Medya eleştirmeni Ragıp Duran: Çökme/dağılma emareleri gösteren iktidar panik içinde
Duran, AKP'li siyasetçiler ve AKP'ye yakın bazı medya organlarının "sahte haberlerini" değerlendirdi.
Medya eleştirmeni Ragıp Duran, AKP'li siyasetçiler ve AKP'ye yakın bazı medya organlarının Yüksek Seçim Kurulu'nun İstanbul Büyükşehir Belediye Başkanlığı seçimini iptal etme kararıyla mazbatası elinden alınan Ekrem İmamoğlu'na yönelik "sahte haberlerini" değerlendirdi. İktidarın sıkıştıkça daha büyük, daha cüretkâr yalanlara başvurmak zorunda kaldığını söyleyen Duran, "Çökme/dağılma emareleri gösteren iktidar panik içinde" dedi.
Ekrem İmamoğlu'nun 27 Mayıs'ta Habertürk'te Didem Arslan Yılmaz'ın moderatörlüğünde gerçekleşen "Türkiye'nin Nabzı" programında, kendisine yöneltilen, "PKK’ya FETÖ’ye özellikle yabancı basının Türkiye üzerine İstanbul seçimleri üzerinden tartıştığı konuştuğu meselelere ilişkin bir mesajınız olur mu?” sorusuna verdiği yanıt, hükümete yakınlığıyla bilinen medya organları tarafından çarpıtılmıştı. İmamoğlu bu soruya, “Gelin Türkiye'yi beraber yönetelim. 24 Haziran'da yetki alan AK Parti. Ne bekası? Kim daha vatansever? Bu ülkenin 82 milyon vatanseveri var. Terör örgütlerine karşı hep beraber dimdik ayaktayız” diyerek yanıt vermiş, yanlı medya kuruluşları ise bu haberi manşetlerine, "İmamoğlu'ndan FETÖ ve PKK'ya çağrı" başlığyıla taşımışlardı.
Öte yandan İmamoğlu'nun esnaf ziyaretinde bir vatandaşla yaşadığı tartışma medyaya İmamoğlu'nun karşısındakine tokat attığı şekilde yansıtılmıştı.
"Çok acemice yapılmış; sadece körü körüne Erdoğan'a inanıp destek veren bu sahtekarlıktan kuşkuya düşer"
Evrensel'den Çağrı Sarı'nın sorularını yanıtlayan Duran, medya tarafından İmamoğlu'na ilişkin asılsız haber yapılmasının seçmeni nasıl etkileyeceğini şöyle anlattı:
"Genel olarak monolitik (yekpare) bir seçmen ya da halk kitlesinden söz edemeyiz. İktidarın söz konusu son manipülasyonu, arada belirteyim çok acemice yapılmış, farklı kesimlerde farklı etkiler yaratabilir.
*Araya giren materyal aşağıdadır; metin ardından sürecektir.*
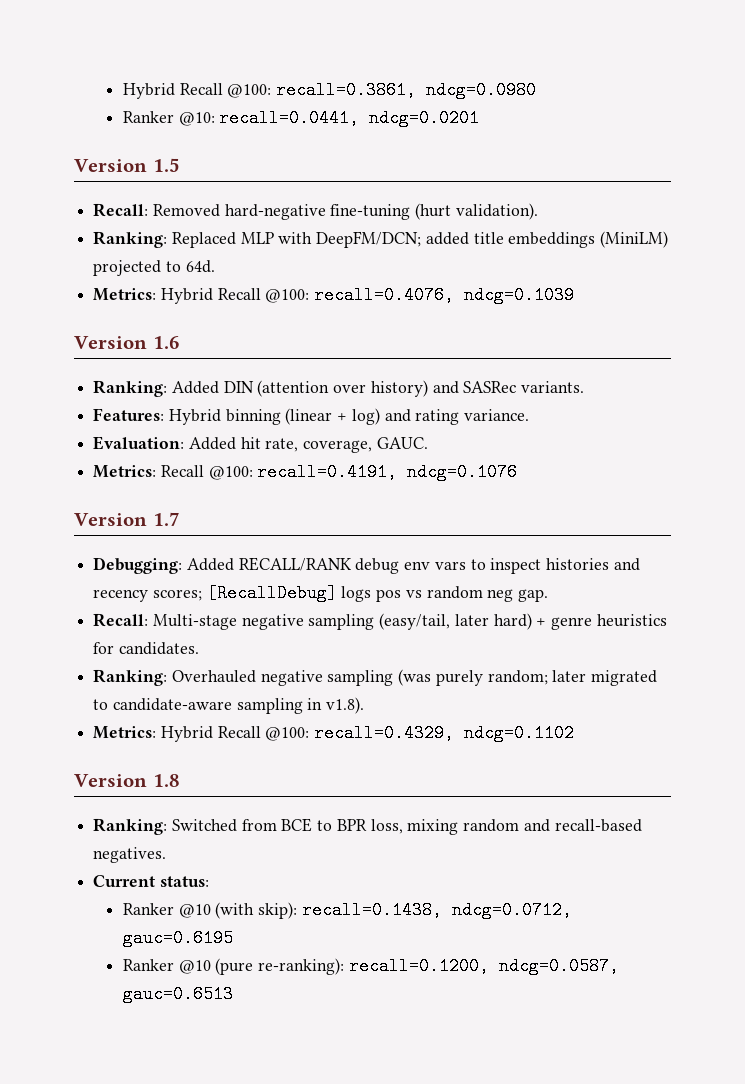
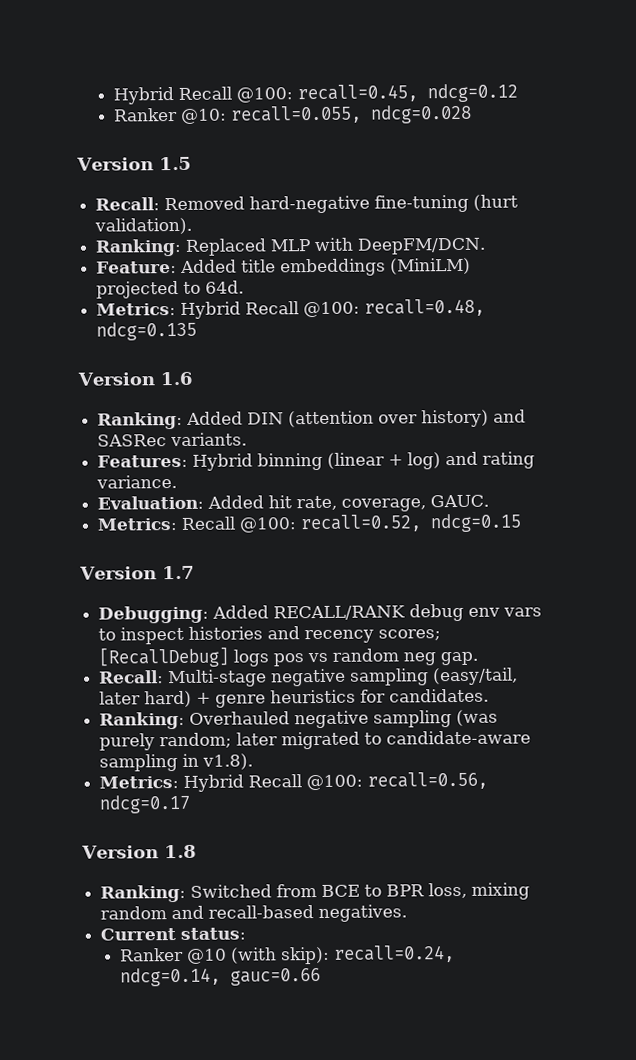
- Hybrid Recall @100: recall=0.3861, ndcg=0.0980
+ Hybrid Recall @100: recall=0.45, ndcg=0.12
- Ranker @10: recall=0.0441, ndcg=0.0201
+ Ranker @10: recall=0.055, ndcg=0.028
- Ranking: Replaced MLP with DeepFM/DCN; added title embeddings (MiniLM) projected to 64d.
+ Ranking: Replaced MLP with DeepFM/DCN.
+ Feature: Added title embeddings (MiniLM) projected to 64d.
- Metrics: Hybrid Recall @100: recall=0.4076, ndcg=0.1039
+ Metrics: Hybrid Recall @100: recall=0.48, ndcg=0.135
- Metrics: Recall @100: recall=0.4191, ndcg=0.1076
+ Metrics: Recall @100: recall=0.52, ndcg=0.15
- Metrics: Hybrid Recall @100: recall=0.4329, ndcg=0.1102
+ Metrics: Hybrid Recall @100: recall=0.56, ndcg=0.17
- Ranker @10 (with skip): recall=0.1438, ndcg=0.0712, gauc=0.6195
- Ranker @10 (pure re-ranking): recall=0.1200, ndcg=0.0587, gauc=0.6513
+ Ranker @10 (with skip): recall=0.24, ndcg=0.14, gauc=0.66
Sadece iktidar medyasını izleyen ve körü körüne Erdoğan’a inanıp destek verenlerin bir kısmı bile bu sahtekarlıktan kuşkuya düşer. Seçime giren bir aday kalkıp da, 'Ben İstanbul’u FETÖ ve PKK ile beraber yöneteceğim!' der mi? diye sorgulayabilir. Bağımsız ve eleştirel perspektiften yoksun olanlar, eğitim düzeyi yüksek olmayanlarla, kültürel kimliği inanç ve biattan oluşan insanlar, medyayı yeni bir bilgi edinmek, ufkunu genişletmek için izlemiyor. Onlar, zaten doğru bildikleri ve inandıkları olguların teyidini almak için gazete okuyup, televizyon izliyor ve radyo dinliyor."
"Esnaf genç, bloke durumda; orijinal videoyu seyretmemekte ısrarlı"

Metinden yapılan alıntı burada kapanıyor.